Content originally posted in LPCWare by samc77 on Mon Jul 21 23:23:44 MST 2014
Hi,
thanks for your quick answer.
for the intentional reboot, we are doing it very similiar to your version. (I think there is a typo, should be 0x40053100 for both lines, right?)
Doing it exactly your way didnt work for some reason, but replacing the Core Reset by a WDT reset works.
Surely, its not enough to reset the GPIO and ETHERNET, instead its GPIO, SCU and not sure if needed: EMC. (If the SCU is not reset, the pin FUNC will stay at EMC and it will keep in control over the pins)
So our code is this:
// reset the SCU, EMC, GPIO
// this is required to make sure that the pins A6 and A9 are hi level during reset.
// if they are not, the system will not boot from SPIFI and instead end up in the ISP mode
LPC_RGU->RESET_CTRL0 = (1<<9) | (1<<21) | (1<<28);
wdt_reset();
__disable_irq();
__disable_fault_irq();
st_Wdt_Config w;
w.wdtReset = 1;
w.wdtProtect = 0;
w.wdtWarningVal = 0;
w.wdtTmrConst = 10000;
WWDT_Init();
WWDT_Configure(w);
WWDT_Start();
while(1);
That works reliably.
BUT: if a watchdog timeout occurs, normally, the reset is triggered directly. That will cause the chip to enter the ISP most of the time.

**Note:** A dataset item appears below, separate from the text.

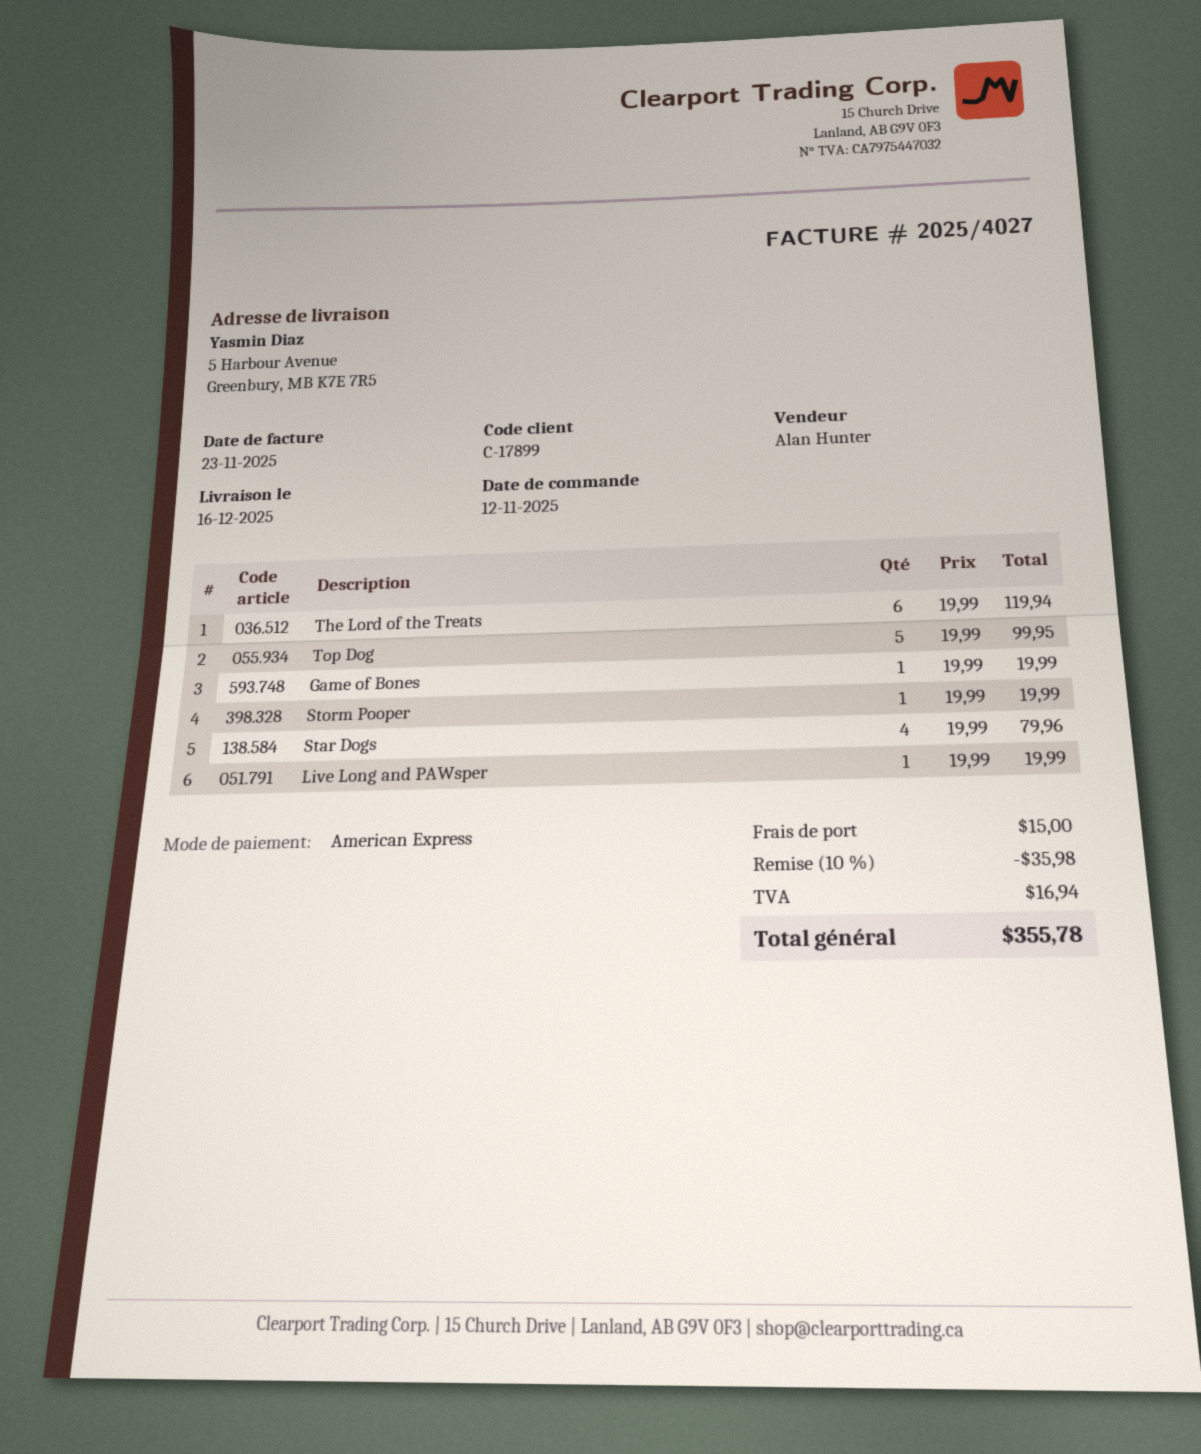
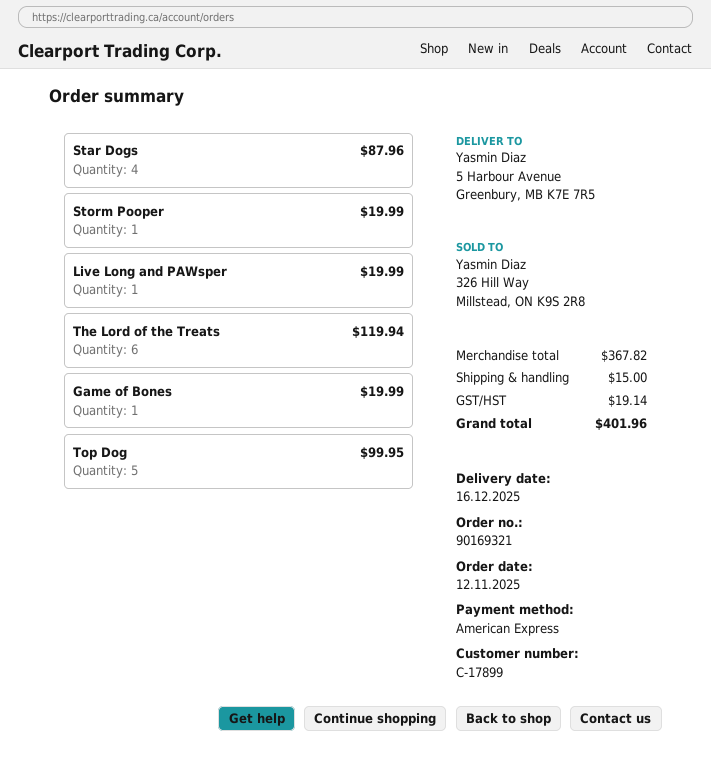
Star Dogs: 4 for 79.96 -> 4 for 87.96
discount: 10% = 35.98 -> none
tax: 16.94 -> 19.14
total: 355.78 -> 401.96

Now, we catch the WDT IRQ and disabled the WDT RESET. That works again.
But will not work in case IRQs are disabled, and that happens to be at some parts of the code.
So its not a real solution, just a 90% workaround.
So my question still is: is it possible to force the chip into the "normal" operation mode, not debug, where it really resets completely on WDT reset?